A newer-generation IOL reduces higher-order, spherical, and trefoil aberrations when compared with the previous-generation lens. This reduction in higher-order aberrations may result in better outcomes for patients, specifically, improved contrast sensitivity, reduction in night vision disturbances, and improved visual performance compared with conventional spherical IOLs.
Dr. Braunstein presented his group's findings with the newer-generation IOL here at the American Academy of Ophthalmology annual meeting.
"The goal of modern cataract surgery," Dr. Braunstein stated, "is to help the patient achieve the best quality of vision possible. Conventional spherical IOL implants have been shown to increase positive spherical aberration (SA) as the result of marginal light rays coming into focus in front of paraxial light rays. Increased SA can result in reduced visual function and worsened contrast sensitivity. The [new] IOL differs from conventional spherical IOLs in that it has a posterior aspheric surface designed to improve image quality by merging the marginal and paraxial light rays."

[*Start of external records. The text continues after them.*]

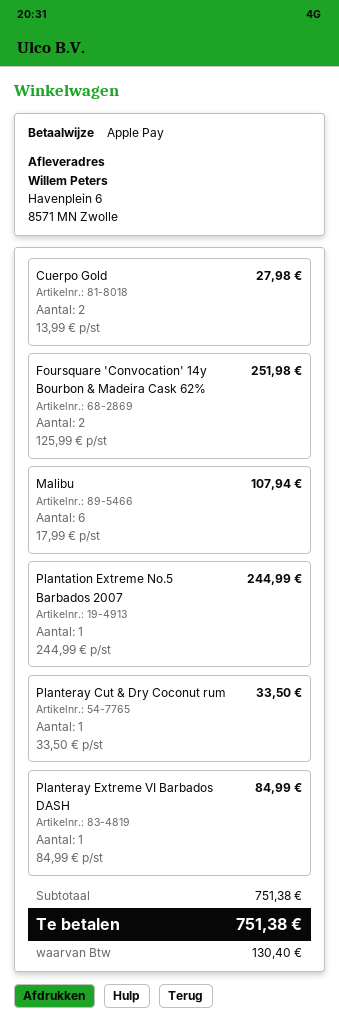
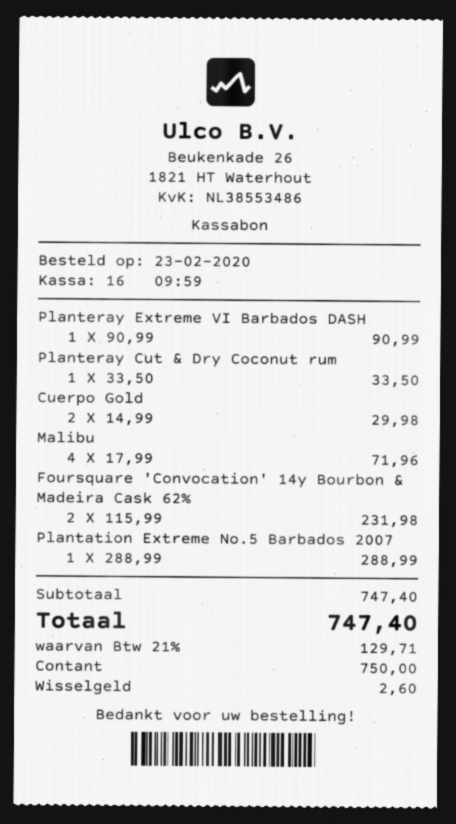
payment method: Apple Pay -> cash
Cuerpo Gold: 2 x 13.99 = 27.98 -> 2 x 14.99 = 29.98
Foursquare 'Convocation' 14y Bourbon & Madeira Cask 62%: 2 x 125.99 = 251.98 -> 2 x 115.99 = 231.98
Malibu: 6 x 17.99 = 107.94 -> 4 x 17.99 = 71.96
Plantation Extreme No.5 Barbados 2007: 1 x 244.99 = 244.99 -> 1 x 288.99 = 288.99
Planteray Extreme VI Barbados DASH: 1 x 84.99 = 84.99 -> 1 x 90.99 = 90.99
subtotal: 751.38 -> 747.40
tax: 130.40 -> 129.71
total: 751.38 -> 747.40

He and colleagues Ankoor Shah, BS, and Kira Manusis, MD, from Columbia University Medical Center and the New York Eye & Ear Infirmary, respectively, studied the HOAs resulting from the implantation of the newer IOL compared with its predecessor in patients undergoing cataract surgery.
The HOAs in all eyes were measured using a particular aberrometer (iTrace, Tracey Technologies). This aberrometer, Dr. Braunstein said, uses the principle of ray tracing, i.e., measurement of incoming parallel rays of light (256 rays) as they pass through the optical system of the eye and form spot images on the retina. The rays enter the entrance pupil sequentially, and each retinal spot is measured separately.